Is it business as usual at Peninsula Hand Therapy?
Well the short answer is no!
In these ever-changing times we have had to make a few changes to our service. Along with our increased cleaning regime, temperature testing and patient screening protocols before allowing access into the clinic, we have introduced Telehealth (video conference calls) as a way of minimising the risk and spread of COVID-19.

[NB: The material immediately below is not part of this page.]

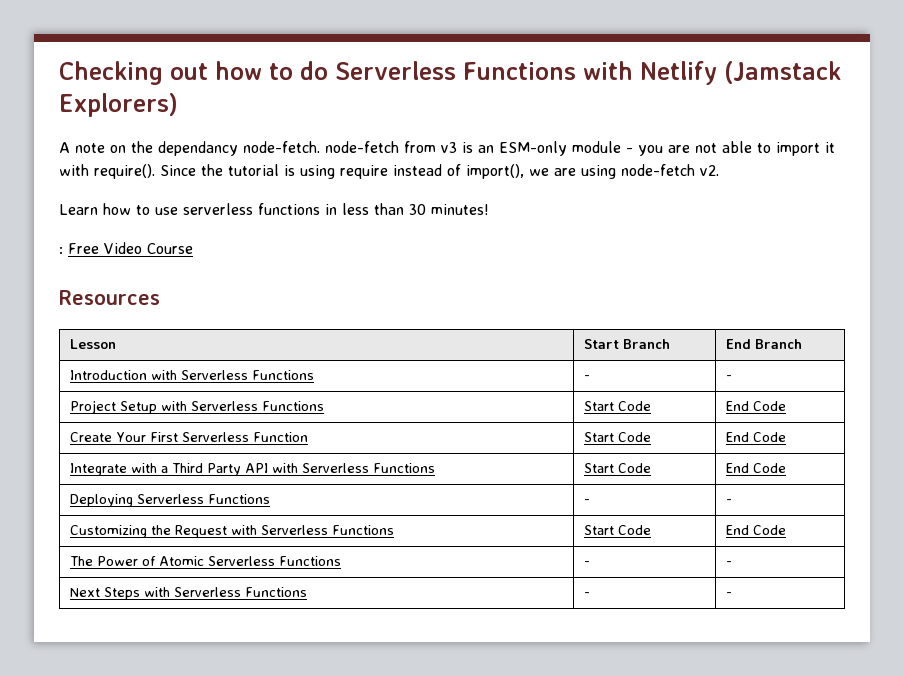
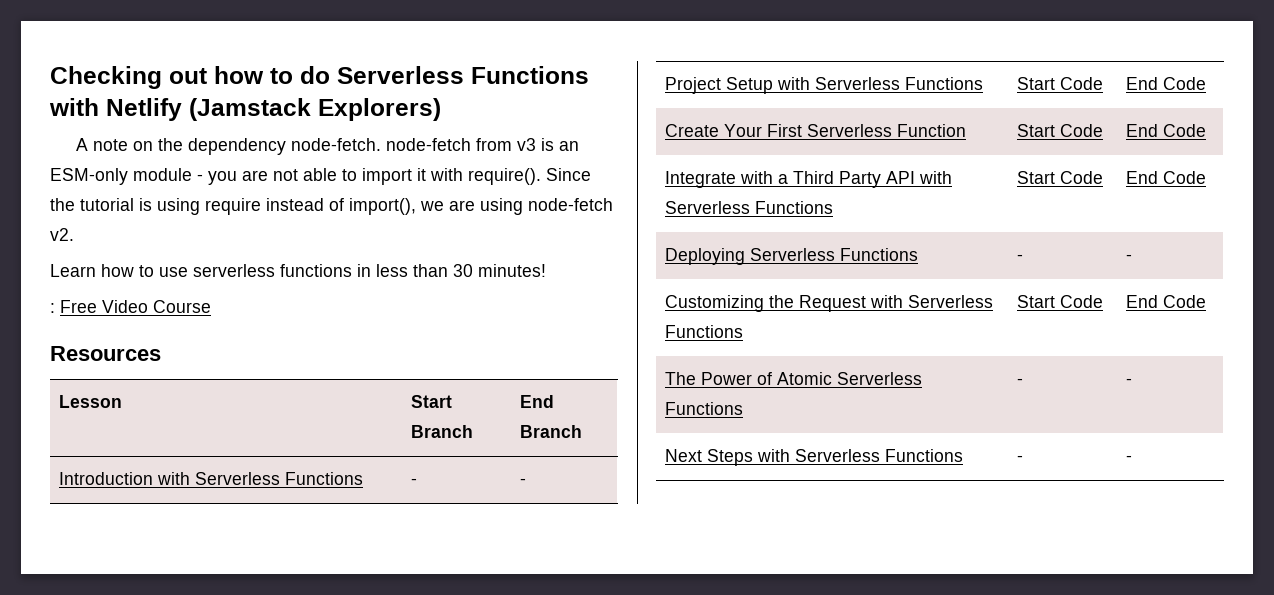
[158,141,238,156] dependancy -> [188,138,287,155] dependency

Telehealth has brought a new dimension to our treatment consultations. There have been a few hiccoughs, an obvious technical one is that our recently upgraded PCs didn’t come with an inbuilt camera, (this has been rectified). But more significantly also the loss of human interaction and touch. We as therapist’s enjoy and rely on the “touch” element of our practice as it helps to build trust and rapport. We also learn so much from touching an injured area or watching the way you use your injured hand or arm in the clinic , will you voluntarily shake hands with your injured hand? Are you holding your arm in a protected “broken wing” position? What position is your hand in when opening the door?
What Telehealth has taught us to do better is actively listen. It makes us as therapists refine our communication skills. It forces us to be succinct and clear in our instructions.
It has also given us an opportunity to build on our ever increasing YouTube channel with specific exercises (or search “Peninsula Hand Therapy” in YouTube).
These exercises can be referred to when you need reminding of your home exercise program.
Because you aren’t in the clinic with access to our usual equipment, video consults force us to be creative with using everyday items within your home as rehab tools eg. water bottles for weights, balancing a ball on a tray or pouring water from a kettle for wrist strengthening. Many studies suggest that using everyday items or functional activities is the most meaningful way to rehab an injury.
Video consults can also give an opportunity to get those you live with to engage in your rehab e.g. kids can do the exercises with their parents or partners can be instructed on massage or taping or helping you put on your brace correctly.
We understand that the initial consult and some injuries will need face to face consult in the clinic. We can’t make you a splint if you’re not at the clinic and that is why we are still open for business.
We can do our part for our community and hospitals by staying open to keep you out of the local emergency department or GP clinic.
We can manage most hand, wrist and finger trauma in the clinic, or if we can’t, we can refer onto local Hand & Wrist surgeons who we work closely.
So, during this interesting time, we are here to help whether it be in the clinic or from home via Telehealth.
Is it business as usual? No!
Is it going to be like this for a while? Probably.